Cette question rappelle en premier lieu le caractère d’ordre public de la loi. Toutefois, un arrêt de la Cour de justice de l’Union européenne permet éventuellement d’y déroger.
Enfin, c’est dans les documents de consultation et le contrat que le maitre de l’ouvrage doit essayer de « réguler » la sous-traitance.
En premier lieu, la loi du 31 décembre 1975 est réputé être une loi d’ordre public ou, en d’autres termes, une loi à laquelle il n’est pas possible de déroger.
En effet, l’article 15 de la loi n° 75-1334 du 31 décembre 1975 relative à la sous-traitance dispose expressément que « Sont nuls et de nul effet, quelle qu'en soit la forme, les clauses, stipulations et arrangements qui auraient pour effet de faire échec aux dispositions de la présente loi ».
La Cour de cassation considère même qu’il s’agit d’une loi de police (Cass. Civ. 3ème 30 janvier 2008 – n°06-14641) au sens du droit international et que le texte est donc applicable à un sous-traitant étranger employé par un titulaire lui-même étranger par un maître de l’ouvrage français.
On doit toutefois relever que si le juge judiciaire, comme administratif, a toujours considéré la protection du sous-traitant comme une obligation d’ordre public, aucune jurisprudence n’illustre à notre sens le caractère d’ordre public du fait de « devoir accepter un sous-traitant ».
La doctrine est toutefois unanime sur le fait qu’un maître de l’ouvrage ne pas refuser un sous-traitant si les conditions de sa présentation sont respectées.
En second lieu, le droit européen est venu tempérer l’appréciation d’ordre public de la loi sur un autre fondement, celui de l’égalité d’accès des entreprises devant la commande publique que le droit européen dénomme droit de non-discrimination.
Le caractère d’ordre public de la loi a donc une faille lorsque le titulaire présente un sous-traitant en cours d’exécution de la prestation.
Dans certaines conditions, le sous-traitant proposé peut être refusé par le maître de l’ouvrage.
Un arrêt certes ancien de la Cour de Justice de l’Union européenne nous éclaire en partie sur la possibilité de refuser un sous-traitant.

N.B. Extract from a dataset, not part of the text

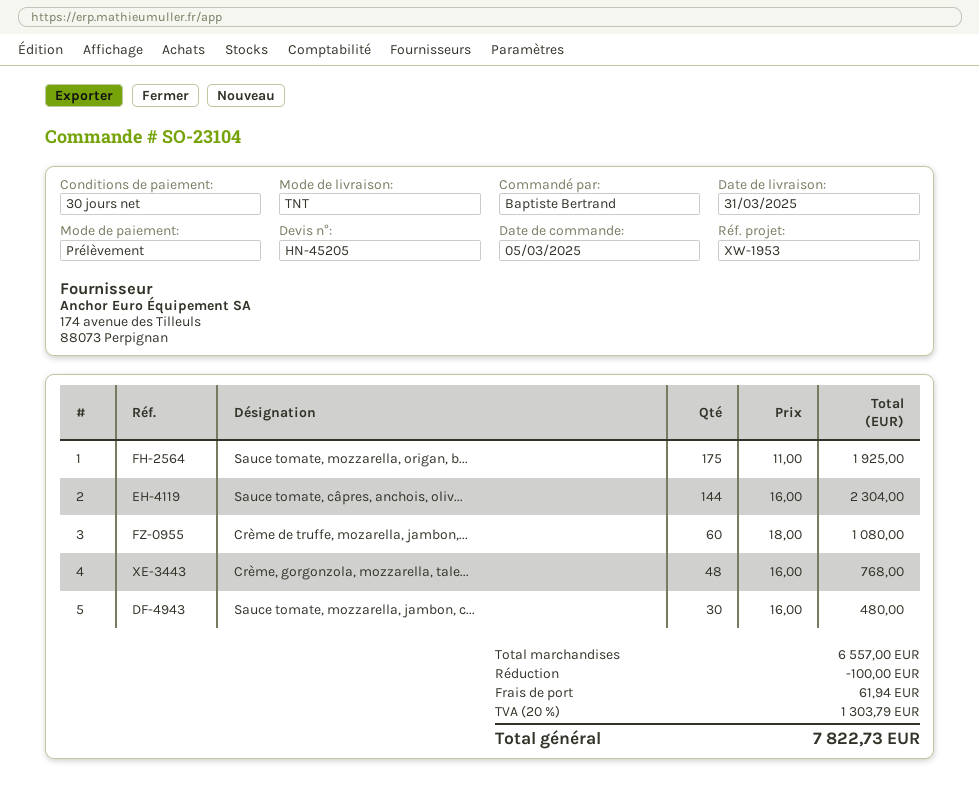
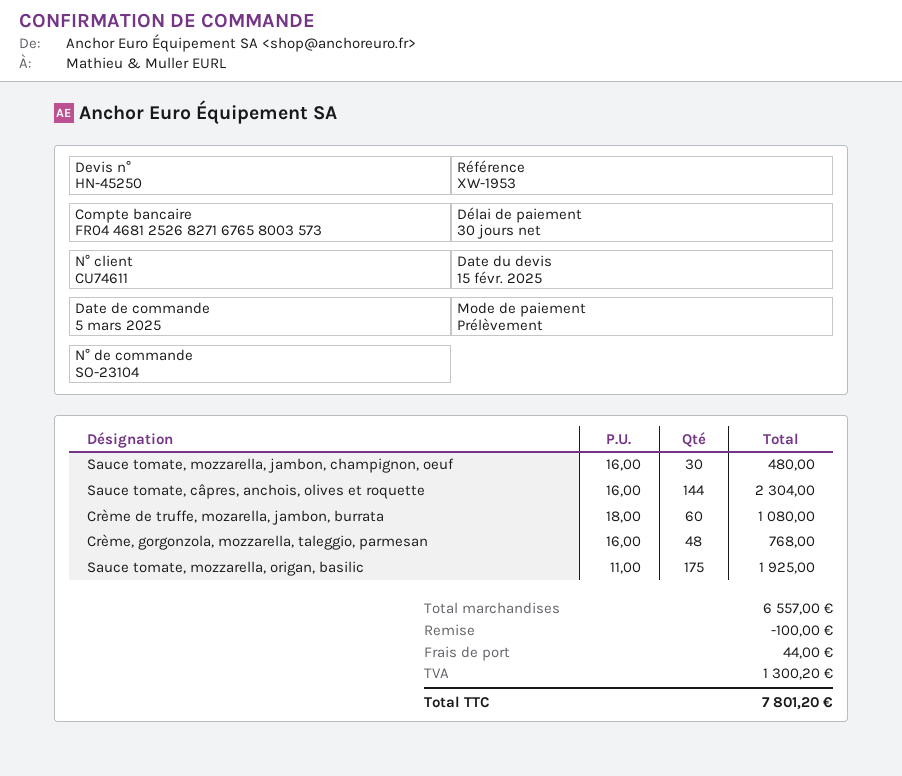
quote number: HN-45205 -> HN-45250
shipping: 61.94 -> 44.00
tax: 1303.79 -> 1300.20
total: 7822.73 -> 7801.20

Lorsque la sous-traitance est demandée en cours d’exécution d’un marché, le maître de l’ouvrage semble pouvoir (voire devoir) refuser un sous-traitant dont il considère qu’il exécutera une partie essentielle du marché. En effet, lorsque le maître de l’ouvrage a fait son choix de l’offre la plus intéressante, ce choix s’est effectué au vu des éléments transmis par l’entreprise titulaire et ce choix d’origine serait mis en cause si le sous-traitant faisait le travail.
Cour de Justice CEE, C-314/01, Siemens AG Österreich, 18 mars 2004
« Ainsi que l’a relevé à bon droit la Commission des communautés européennes, la directive 92/50 ne s’oppose pas à une interdiction ou à une restriction du recours à la sous-traitance pour l’exécution de parties essentielles du marché lorsque précisément le pouvoir adjudicateur n’a pas été en mesure de vérifier les capacités techniques et économiques des sous-traitants lors de l’examen des offres et de la sélection du soumissionnaire le mieux-disant. »
Un autre arrêt bien plus récent de la Cour de l’Union est encore plus intéressant. Certes, l’arrêt concerne une concession de services mais il nous semble totalement applicable aux marchés publics.
La Cour considère que la modification de la sous-traitance telle qu’elle était prévue dans l’offre de base peut modifier substantiellement les conditions de choix d’origine et que dès lors, une telle modification peut être illégale.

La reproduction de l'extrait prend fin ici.